Poi si è giunti ai sommergibili veduti alla Difesa, e qui sarebbe stato un caso davvero succulento, un Lockheed sottomarino, se si fossero trovate le prove contro il premier israeliano ma non avendole trovate si è ricorso appunto ai sigari e presunti accordi sottobanco con l’editore Arnon Mozes ma soprattutto con il magnate Shaul Elovitch che avrebbe fornito a Netanyahu una copertura editoriale favorevole tramite il sito di notize Walla in cambio di decisioni politiche che avrebbero favorito Bezeq sul mercato. Ed è questo, in fin dei conti, il vero pezzo forte delle accuse, il piatto principale. L’accordo illecito con Elovitch che avrebbe donato a Netanyahu una copertura assai favorevole su Walla e al magnate un miliardo e ottocento milioni di sheckel di introiti grazie a leggi fatte pro domo sua. Certo per un ritorno di denaro così faraonico, la copertura di stampa favorevole deve essere stata assai massiccia, sproporzionata, non, come afferma Netanyahu di alcuni articoli positivi in un “oceano” di copertura a lui avversa.
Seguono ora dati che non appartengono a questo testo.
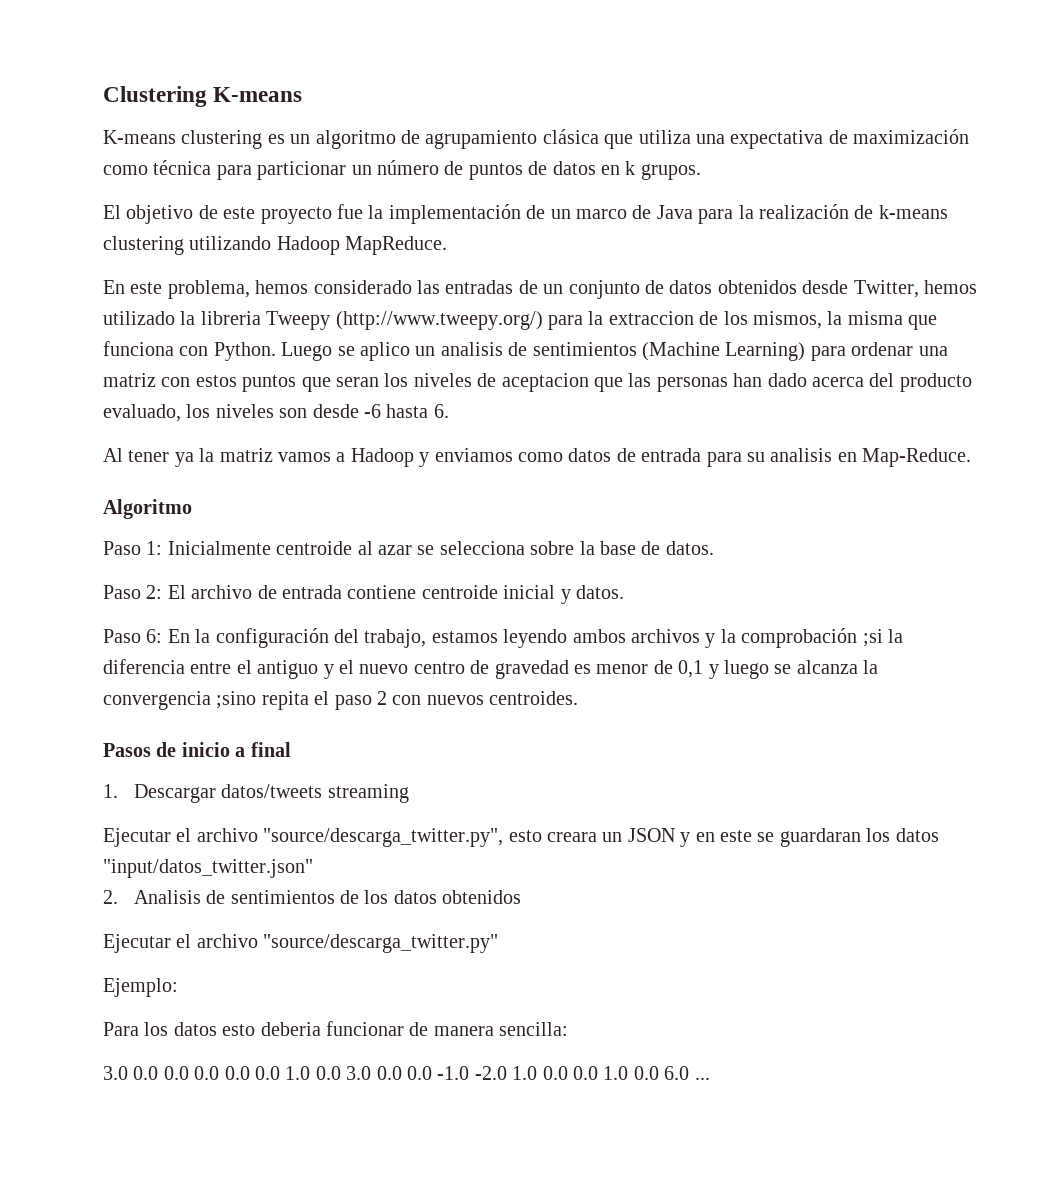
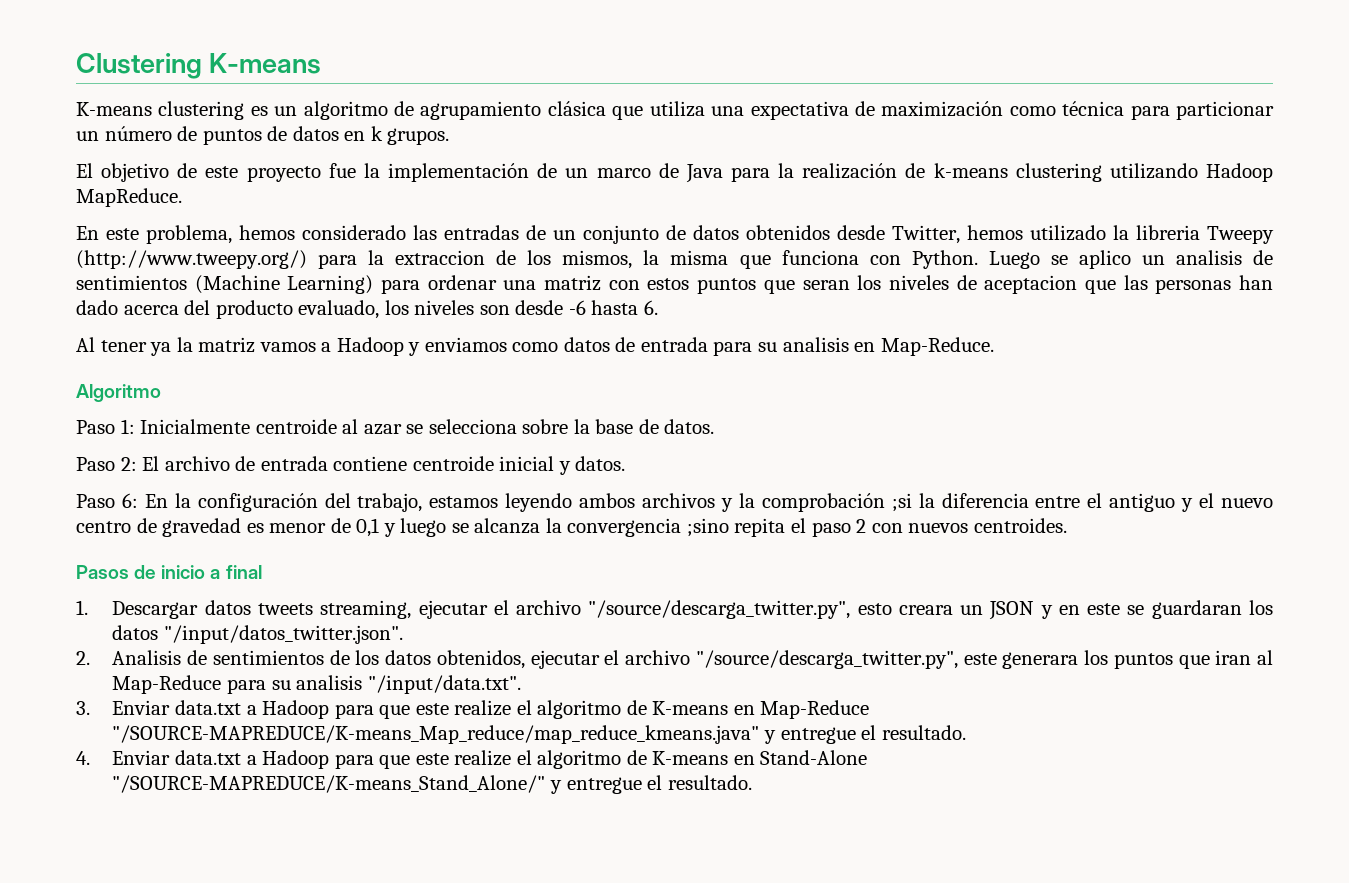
[221,784,409,803] [103,828,504,847] datos/tweets streaming // Ejecutar el archivo "source/descarga_twitter.py", -> [204,600,851,619] datos tweets streaming, ejecutar el archivo "/source/descarga_twitter.py",
[103,859,313,878] "input/datos_twitter.json" -> [164,625,404,644] "/input/datos_twitter.json".
[442,890,522,904] [103,934,499,953] [103,978,178,997] [103,1021,569,1036] [103,1066,710,1080] obtenidos // Ejecutar el archivo "source/descarga_twitter.py" // Ejemplo: // Para los datos esto deberia funcionar de manera sencilla: // 3.0 0.0 0.0 0.0 0.0 0.0 1.0 0.0 3.0 0.0 0.0 -1.0 -2.0 1.0 0.0 0.0 1.0 0.0 6.0 ... -> [436,650,1273,669] [112,675,521,694] [76,700,870,719] [112,725,966,744] [76,750,868,769] [112,775,752,794] obtenidos, ejecutar el archivo "/source/descarga_twitter.py", este generara los puntos que iran al Map-Reduce para su analisis "/input/data.txt". // 3. Enviar data.txt a Hadoop para que este realize el algoritmo de K-means en Map-Reduce "/SOURCE-MAPREDUCE/K-means_Map_reduce/map_reduce_kmeans.java" y entregue el resultado. // 4. Enviar data.txt a Hadoop para que este realize el algoritmo de K-means en Stand-Alone "/SOURCE-MAPREDUCE/K-means_Stand_Alone/" y entregue el resultado.

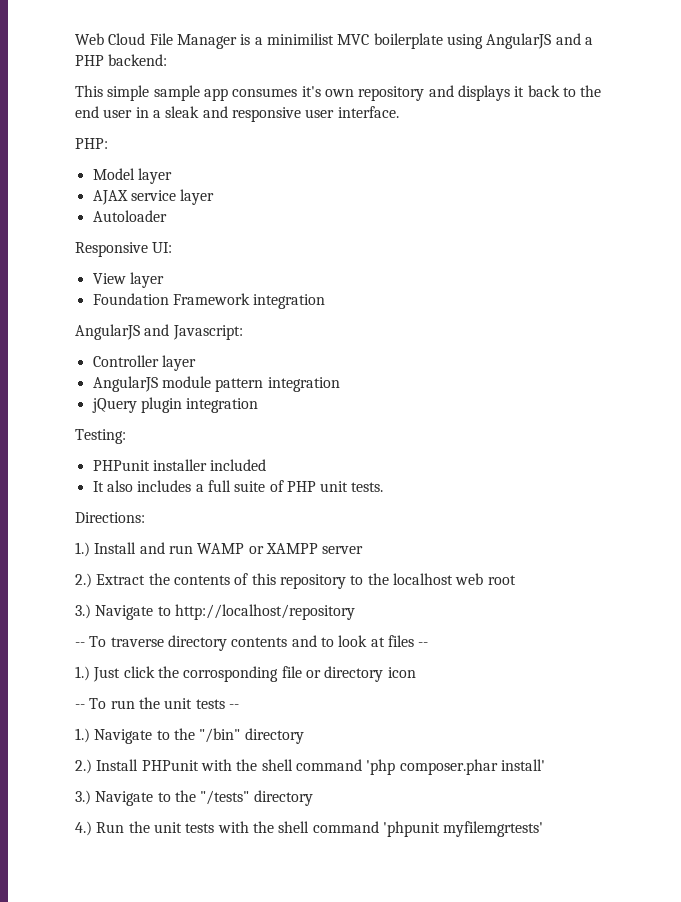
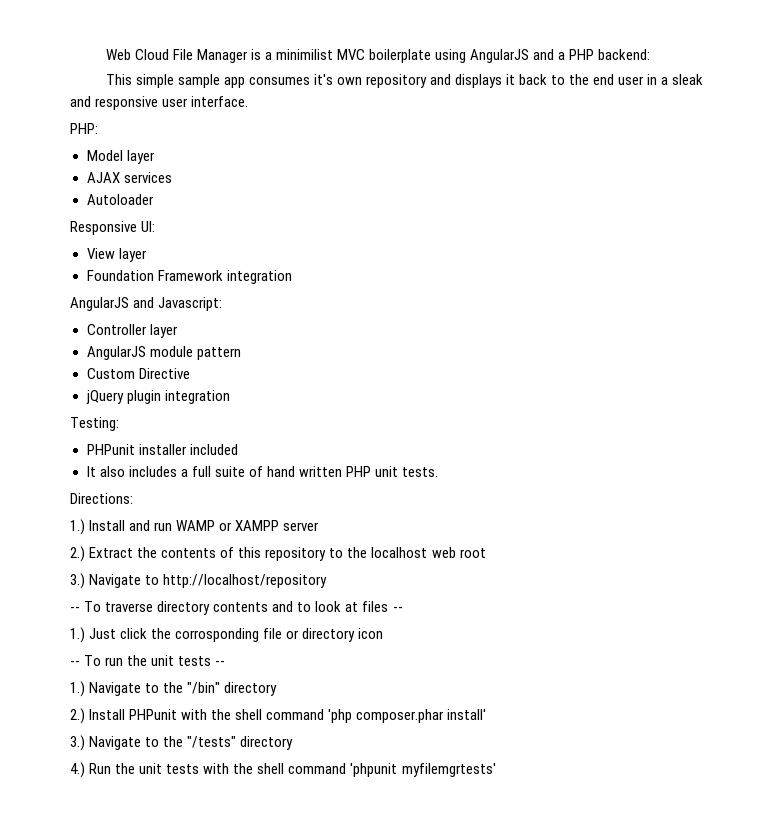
[130,189,215,205] service layer -> [123,172,172,183] services
[267,377,340,392] integration -> [86,368,190,379] // Custom Directive
(284, 486) none -> [266,466,342,477] hand written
Quello che il premier in carica ha definito un castello di carte che verrà mandato all’aria, è ciò che grava al momento su di lui. Sì, sono tante carte, una costruzione indiziaria in cui, il maggiore dei reati figura come quel do ut des che qui non implica mazzette. Non appare nessuna pistola fumante o corpo del reato.
Per presentare il suo contrattacco basato su riscontri e dati che dovranno confutare ciò che gli viene addebitato, a Netanyahu ci vorrà minimo un anno. È questo infatti il tempo necessario prima che si apra al cospetto del Procuratore Generale l’audizione in cui il premier israeliano potrà presentare la sua versione contro il rinvio a giudizio che di fatto diventerà effettivo, solo dopo l’audizione. A quel punto e solo allora si saprà se vi sarà un processo.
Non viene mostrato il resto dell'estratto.